The alternative form of annuity, also called the retirement lump-sum option, at one time was one of the standard retirement options and was widely used. Due to a series of budget measures that limited and then virtually ended use of the option, the lump-sum now is available only to those suffering from a medical condition that is expected to take your life within two years.

The option allows you to receive in a lump-sum the entire amount of your retirement contributions. Your annuity will then be actuarially reduced using a “present value” formula. The formula is based on standard life expectancy at the age at which you retire, even though the money is being paid out on the premise that you have a relatively short life expectancy. The end result is an overall annuity package that matches what you would have received had you retired in the usual way, living out a normal life expectancy for someone your age.
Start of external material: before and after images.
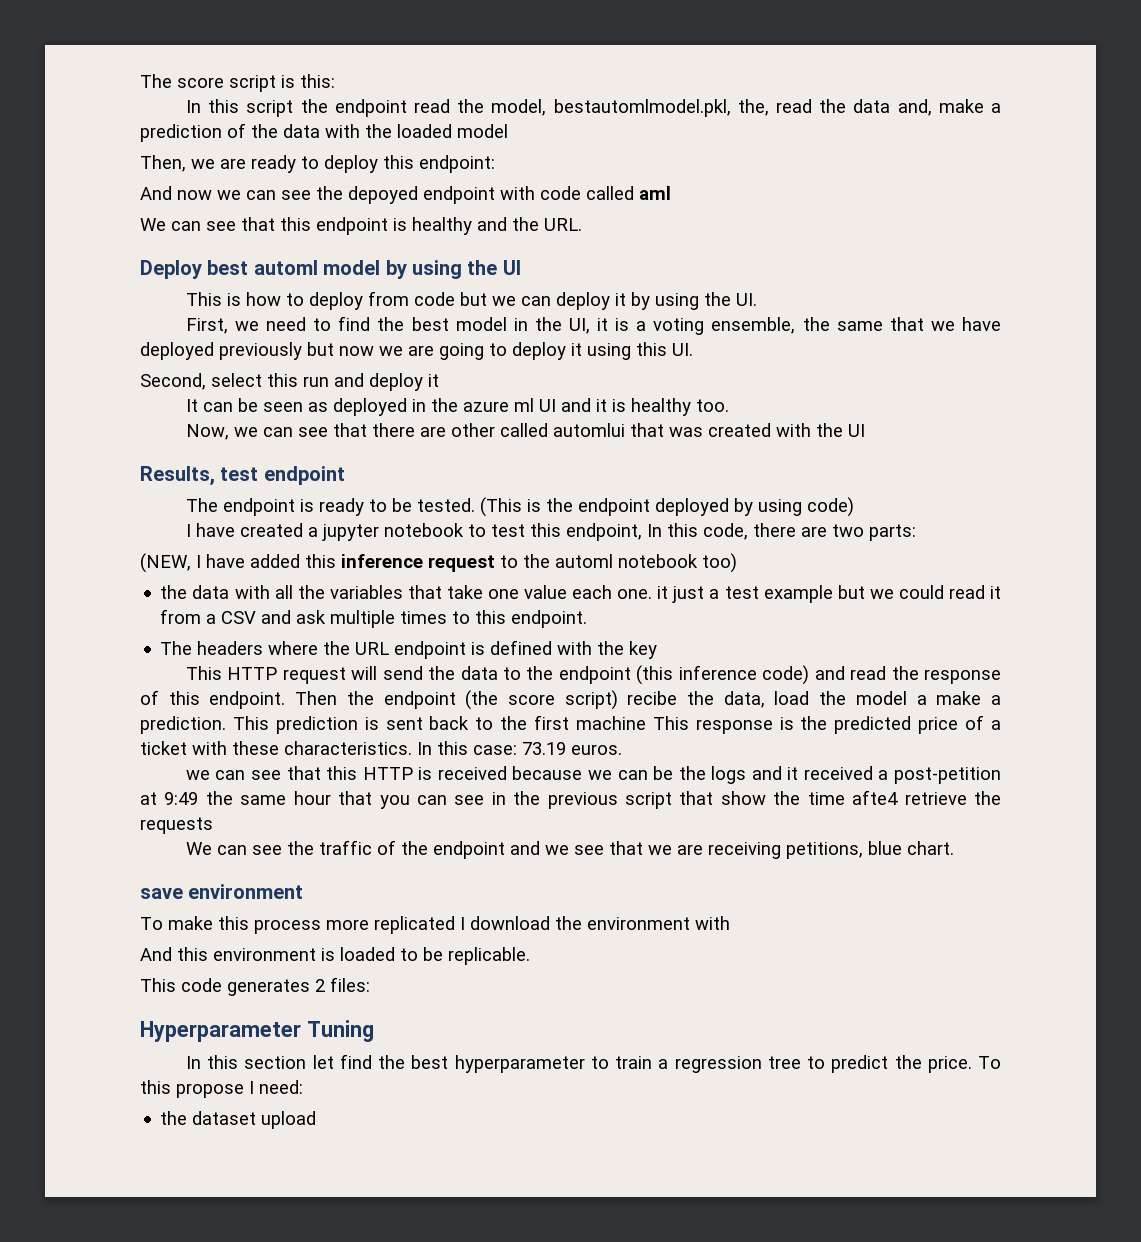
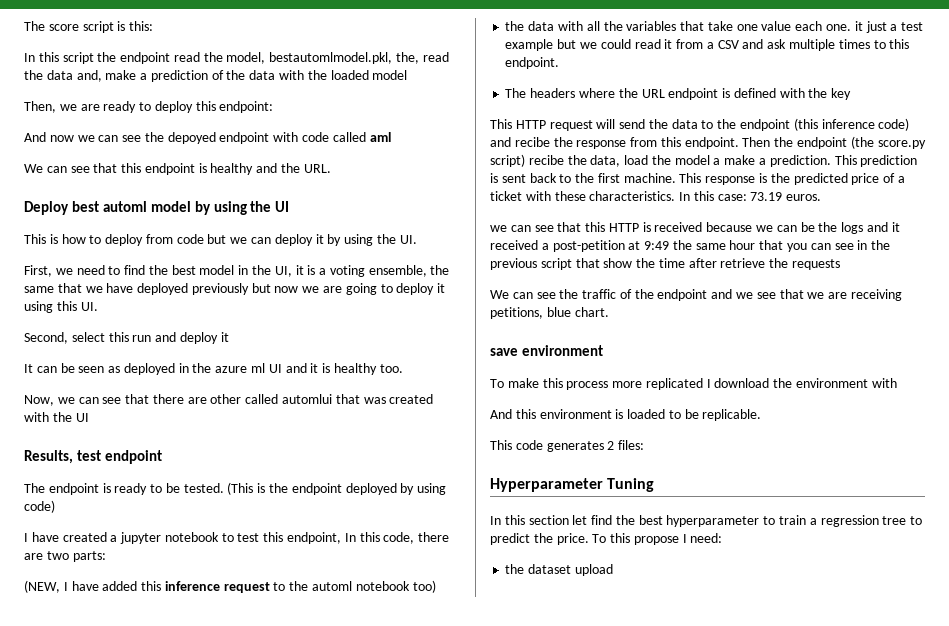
[850,666,887,680] read -> [514,137,550,147] recibe
[140,690,159,705] of -> [630,137,658,147] from
[507,694,555,705] score -> [877,140,926,149] score.py
[575,716,646,730] machine -> [623,173,676,183] machine.
[852,790,899,805] afte4 -> [688,258,717,268] after

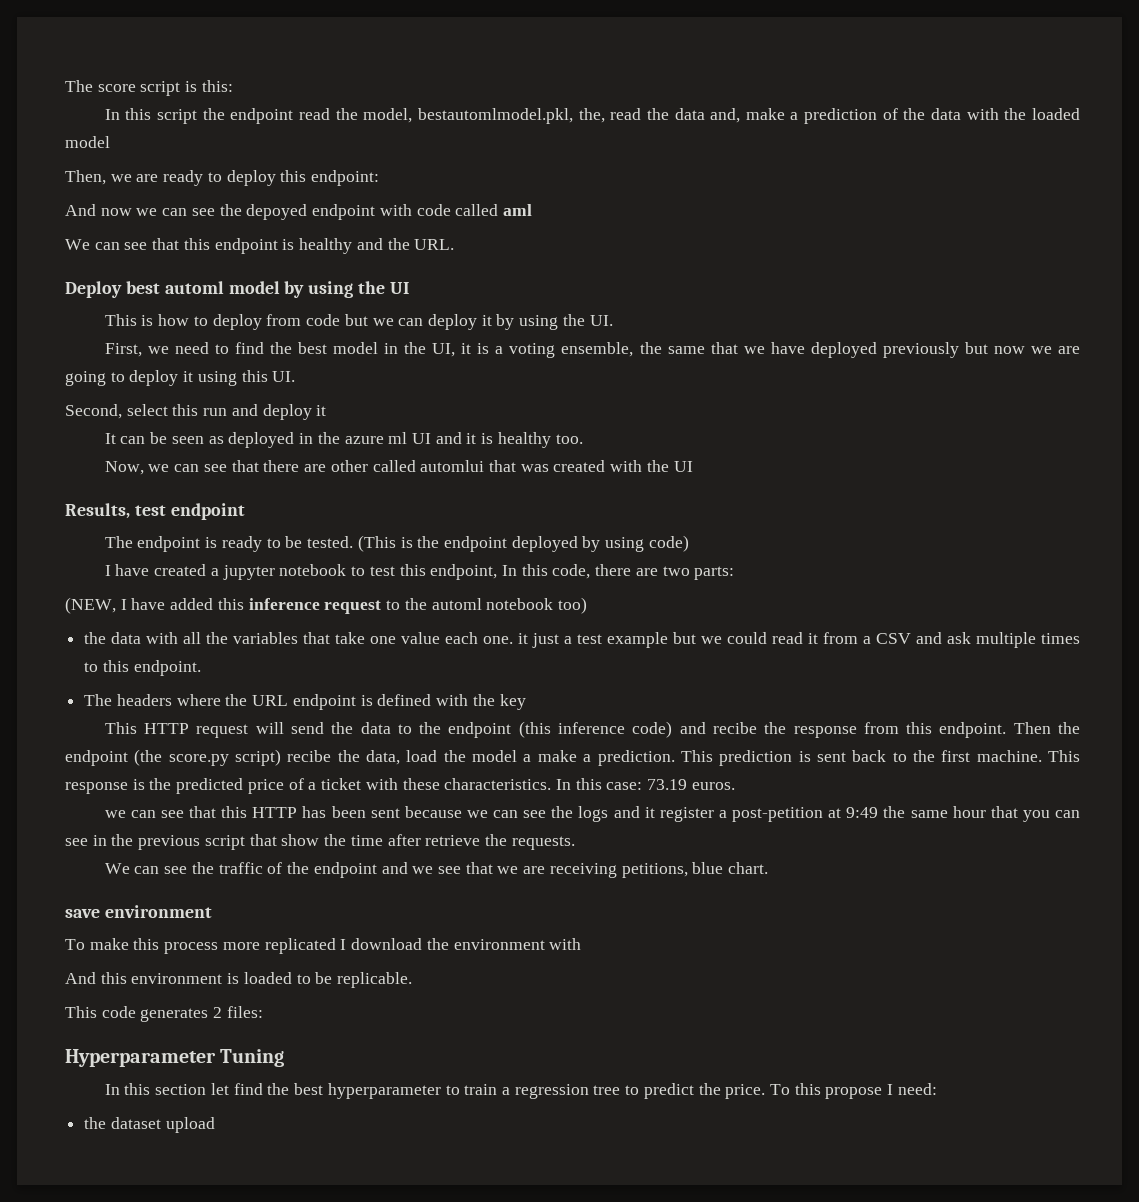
[642,222,703,232] is received -> [302,806,400,818] has been sent
[800,222,815,232] be -> [523,810,547,818] see
[490,240,538,250] received -> [659,807,714,822] register
[792,259,841,270] requests -> [511,836,575,850] requests.

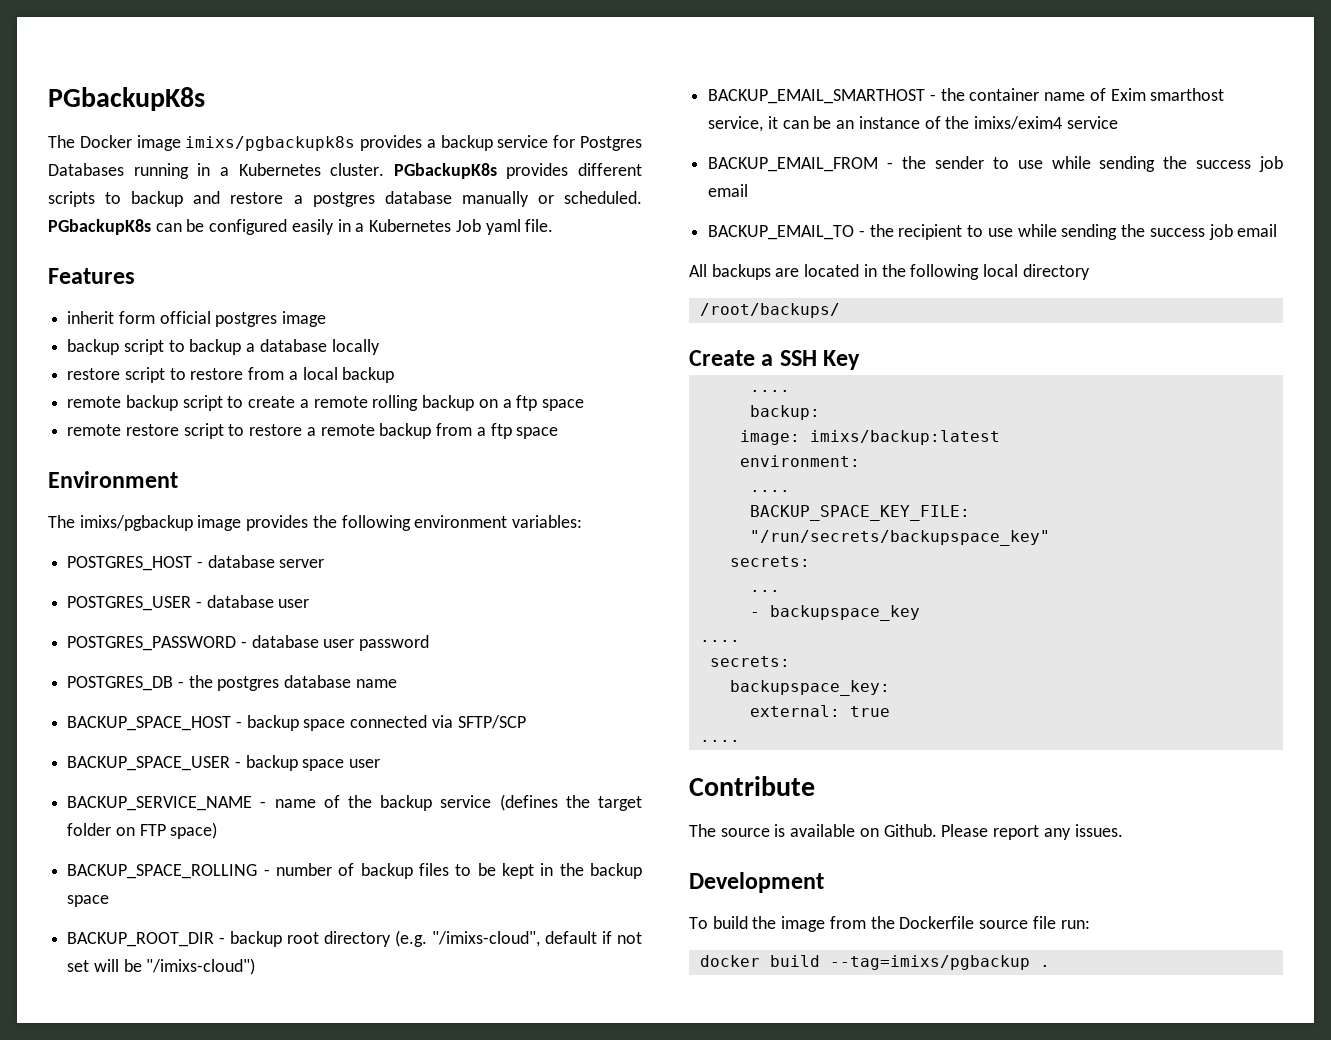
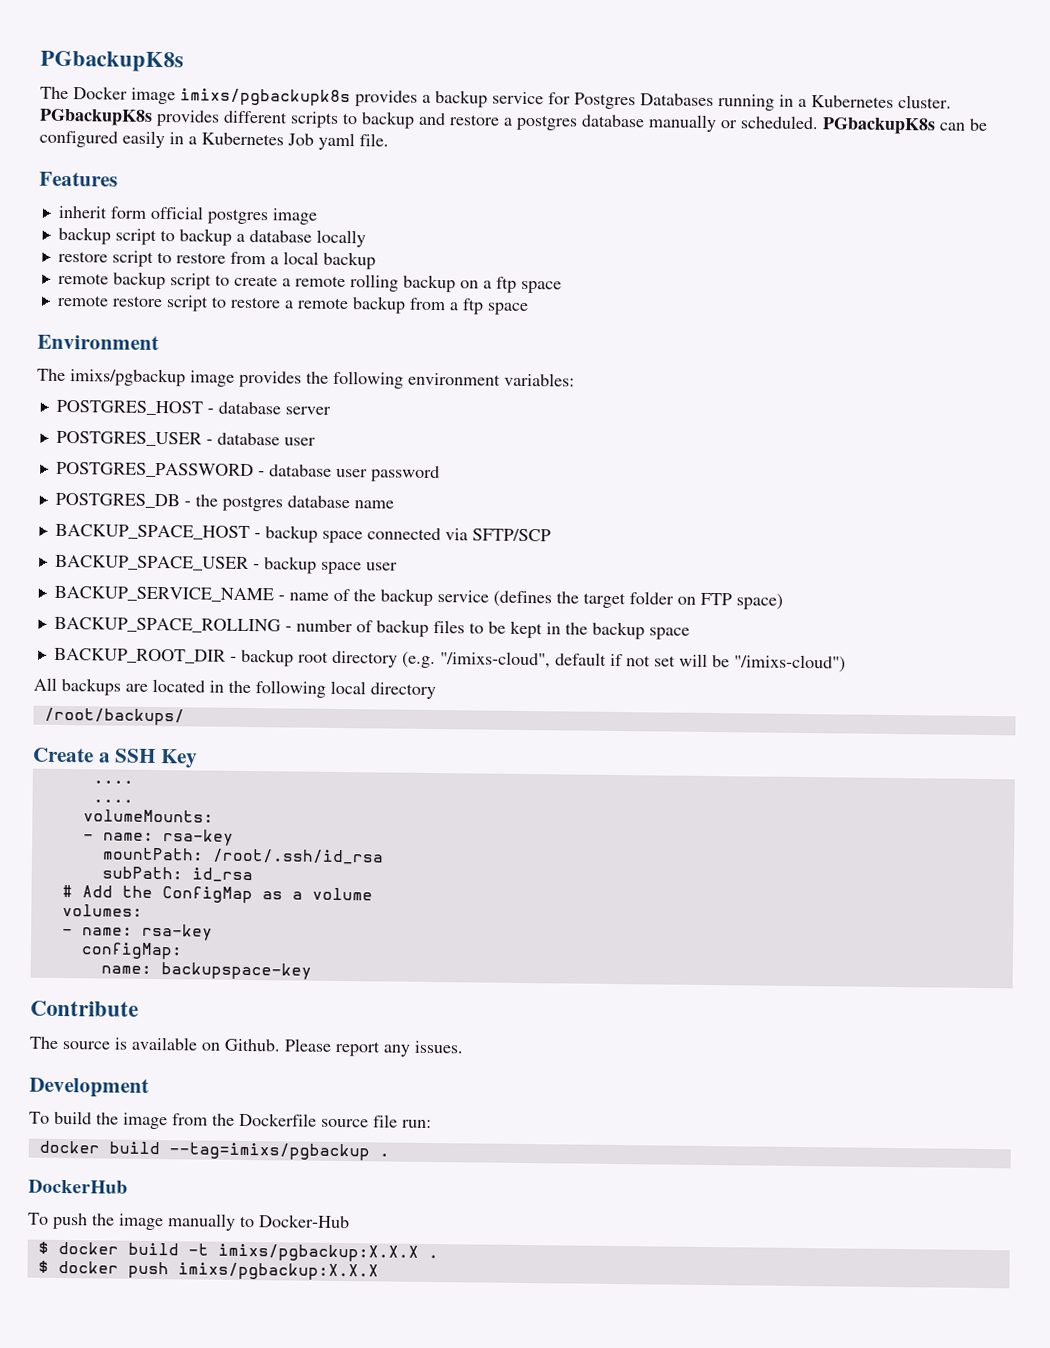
[708,88,1225,104] [708,116,1118,132] [708,156,1283,172] [708,184,749,197] [708,224,1278,240] // BACKUP_EMAIL_SMARTHOST - the container name of Exim smarthost service, it can be an instance of the imixs/exim4 service // BACKUP_EMAIL_FROM - the sender to use while sending the success job email // BACKUP_EMAIL_TO - the recipient to use while sending the success job email -> (846, 663) none
[749,405,820,420] [739,430,1000,445] [739,455,860,467] [749,490,790,492] [749,505,970,521] [749,530,1050,546] [729,556,810,567] [749,590,780,592] [749,605,920,621] [699,640,740,642] [709,656,790,667] [729,680,890,696] [749,705,890,717] [699,740,740,742] backup: // image: imixs/backup:latest // environment: // .... // BACKUP_SPACE_KEY_FILE: "/run/secrets/backupspace_key" // secrets: // ... // - backupspace_key // .... // secrets: // backupspace_key: // external: true // .... -> [92,799,134,803] [82,809,214,823] [82,829,234,846] [101,847,384,865] [101,866,253,883] [61,884,373,904] [61,903,143,917] [61,923,213,941] [80,942,183,960] [100,962,312,980] .... // volumeMounts: // - name: rsa-key // mountPath: /root/.ssh/id_rsa // subPath: id_rsa // # Add the ConfigMap as a volume // volumes: // - name: rsa-key // configMap: // name: backupspace-key
(1050, 966) none -> [28,1179,128,1194] [28,1212,350,1231] [37,1241,439,1262] [37,1260,379,1281] // DockerHub // To push the image manually to Docker-Hub // $ docker build -t imixs/pgbackup:X.X.X . // $ docker push imixs/pgbackup:X.X.X

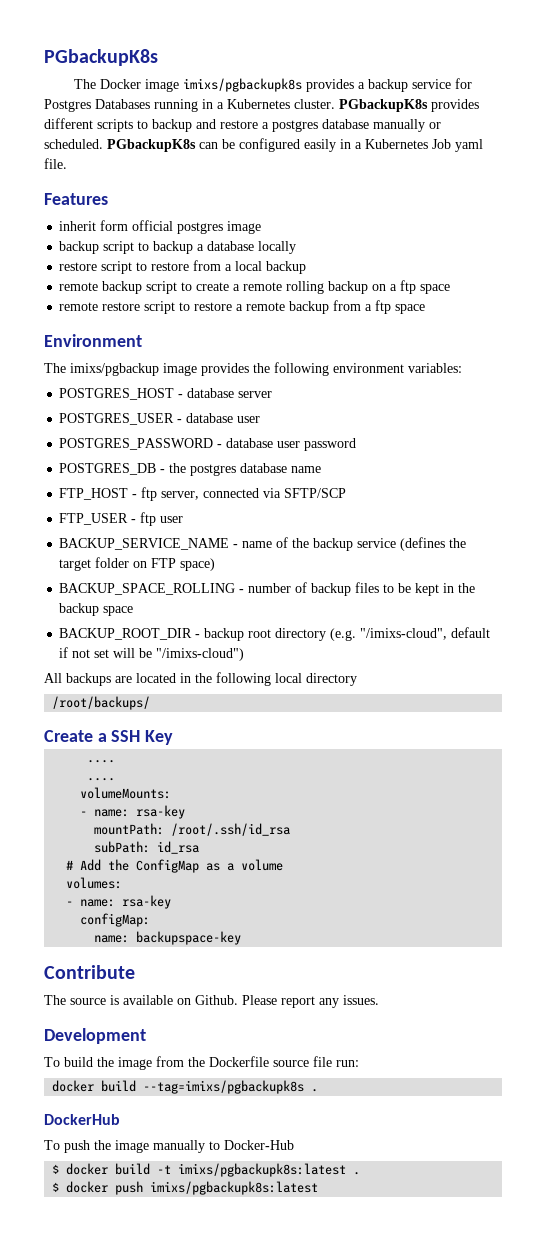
[54,523,363,544] BACKUP_SPACE_HOST - backup space -> [59,487,200,501] FTP_HOST - ftp server,
[54,554,362,575] BACKUP_SPACE_USER - backup space -> [59,512,157,526] FTP_USER - ftp
[168,1142,370,1161] --tag=imixs/pgbackup -> [143,1080,305,1094] --tag=imixs/pgbackupk8s
[217,1243,419,1262] imixs/pgbackup:X.X.X -> [178,1163,347,1177] imixs/pgbackupk8s:latest
[177,1262,379,1281] imixs/pgbackup:X.X.X -> [150,1181,319,1195] imixs/pgbackupk8s:latest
OPM has published a list of medical conditions that are automatically qualifying for the alternative form of annuity, when supported by medical documentation. Other conditions are considered on a case by case basis. Contact your personnel office for a copy of the latest list.

If you are eligible to receive the option when you retire and elect one, any unpaid redeposit and most deposits for service that you owed at that time is deemed to have been paid.

If you receive the lump-sum and do not die within the two years, you are not obligated to repay it.

Election of the lump-sum option also changes the tax status of an annuity. While the lump-sum itself is not taxed on the basis that it is a return of already-taxed money, the annuity payout is fully taxable immediately; standard annuities are mostly taxable, with only the proportion of the individual’s contribution not taxable.